(Data extracts Opens)
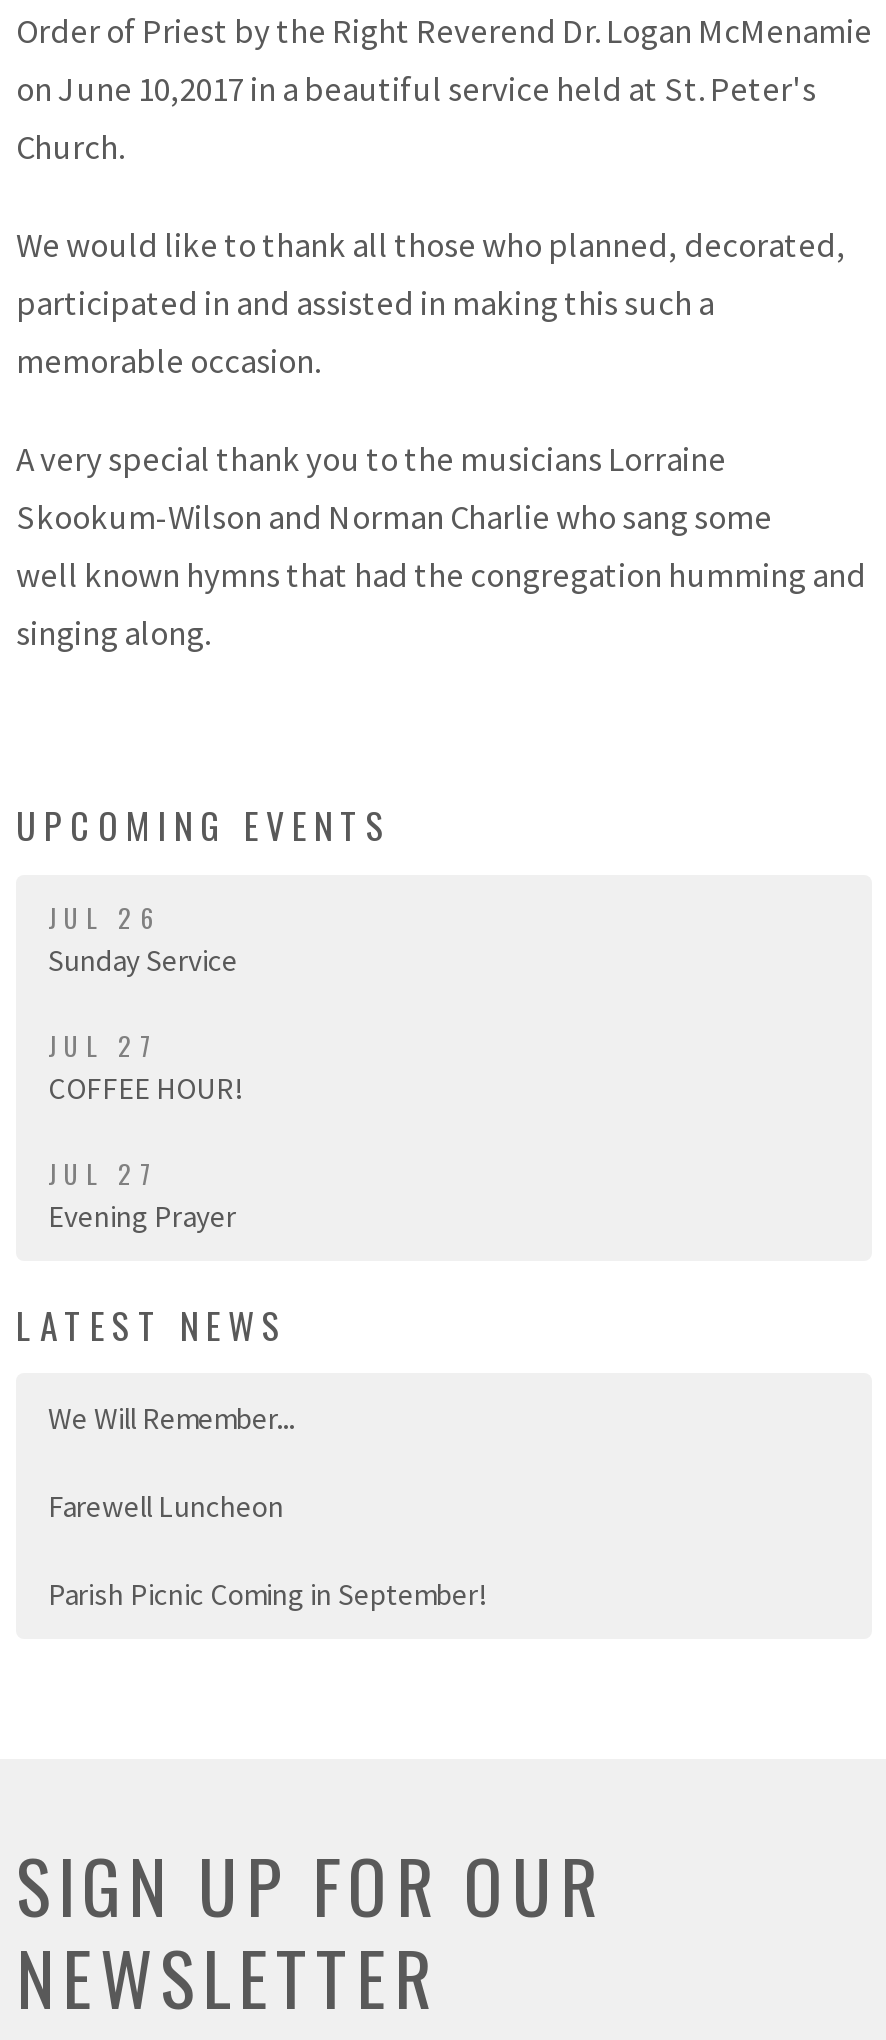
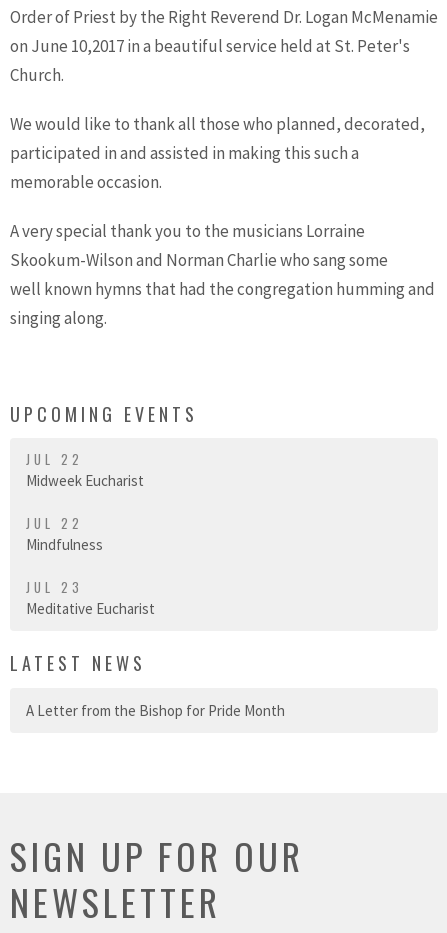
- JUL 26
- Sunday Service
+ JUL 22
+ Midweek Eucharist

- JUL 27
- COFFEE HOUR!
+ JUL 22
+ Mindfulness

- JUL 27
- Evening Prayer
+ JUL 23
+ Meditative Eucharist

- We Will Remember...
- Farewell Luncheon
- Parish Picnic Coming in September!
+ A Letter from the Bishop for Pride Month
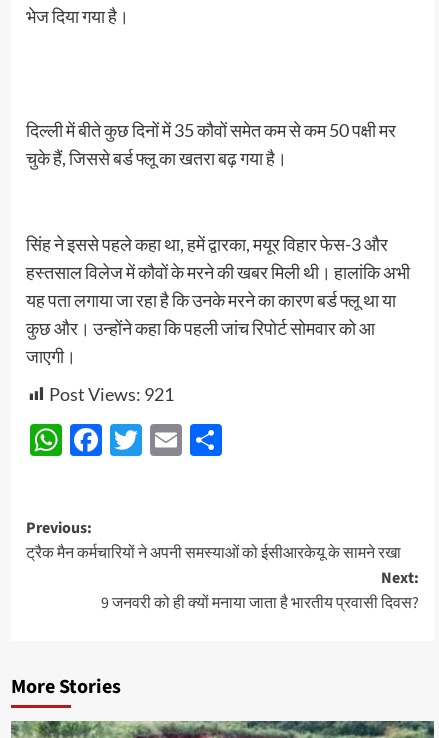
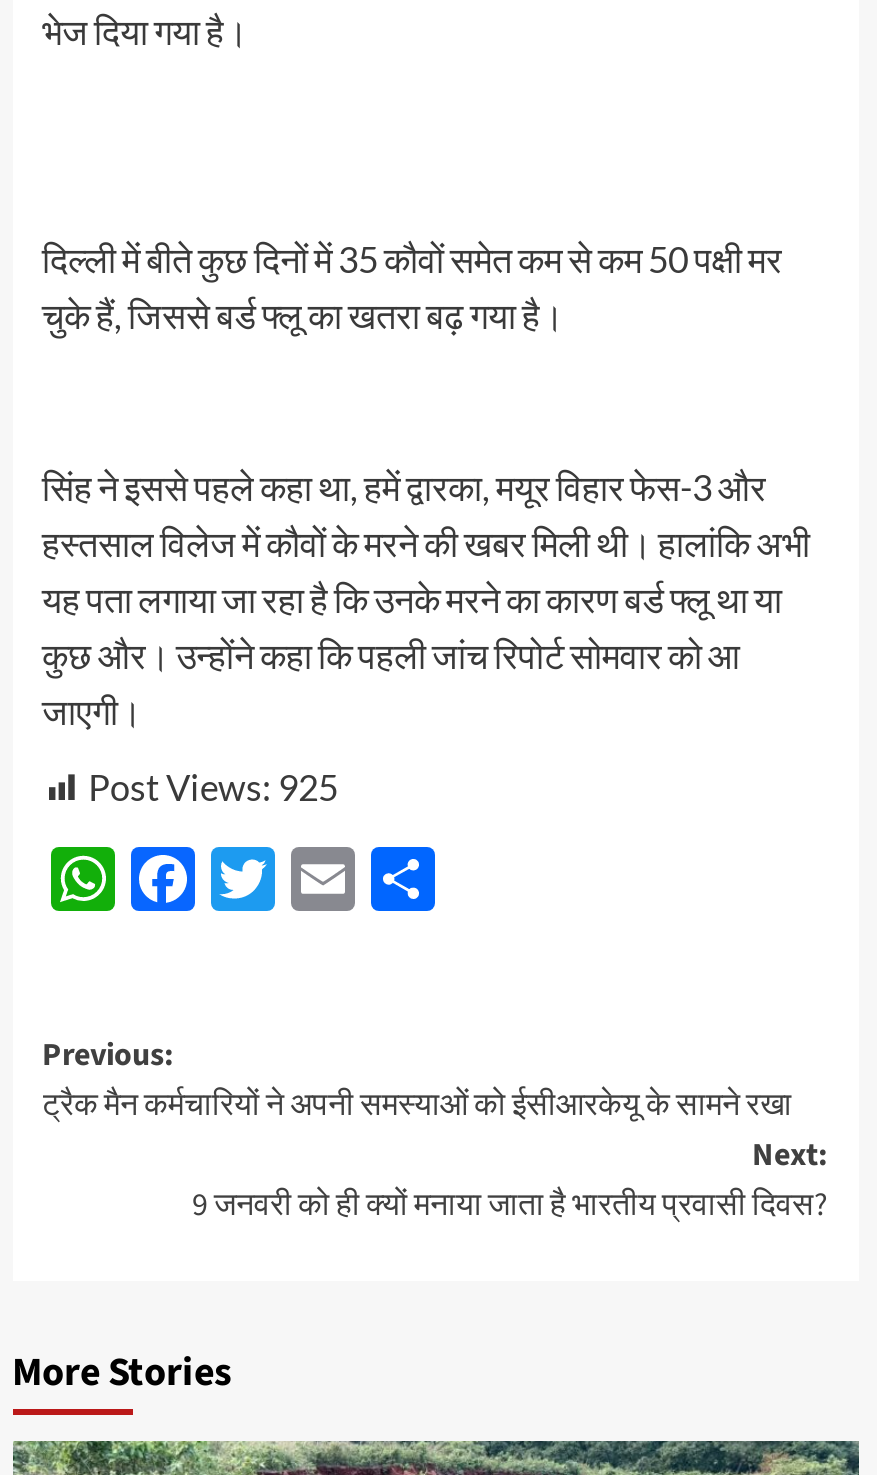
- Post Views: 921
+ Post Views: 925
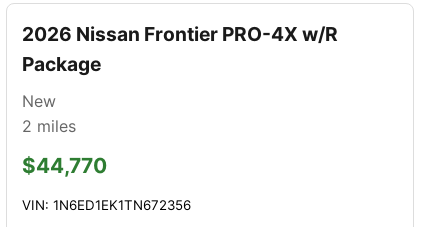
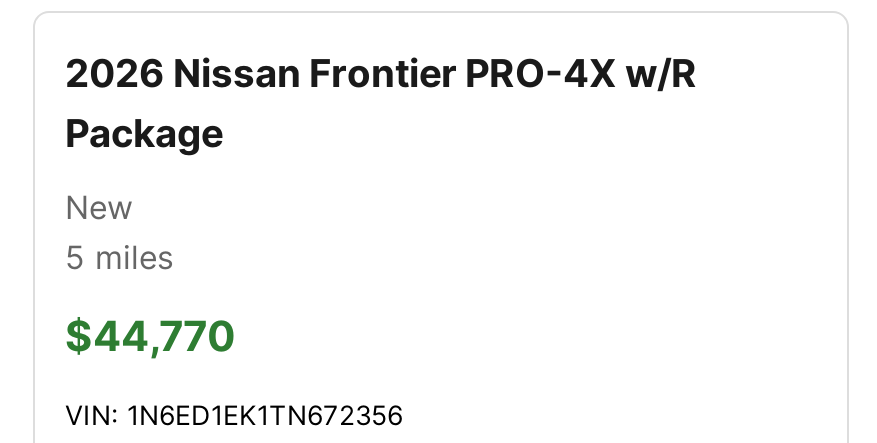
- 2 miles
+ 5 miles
(Data extracts Closes)
The task:
Would you write out exactly the lines of the data from the one holding "- Parish Picnic Coming in September!" to the final line, both included, with pictures left out?

Result for this task:
- Parish Picnic Coming in September!
+ A Letter from the Bishop for Pride Month
- Post Views: 921
+ Post Views: 925
- 2 miles
+ 5 miles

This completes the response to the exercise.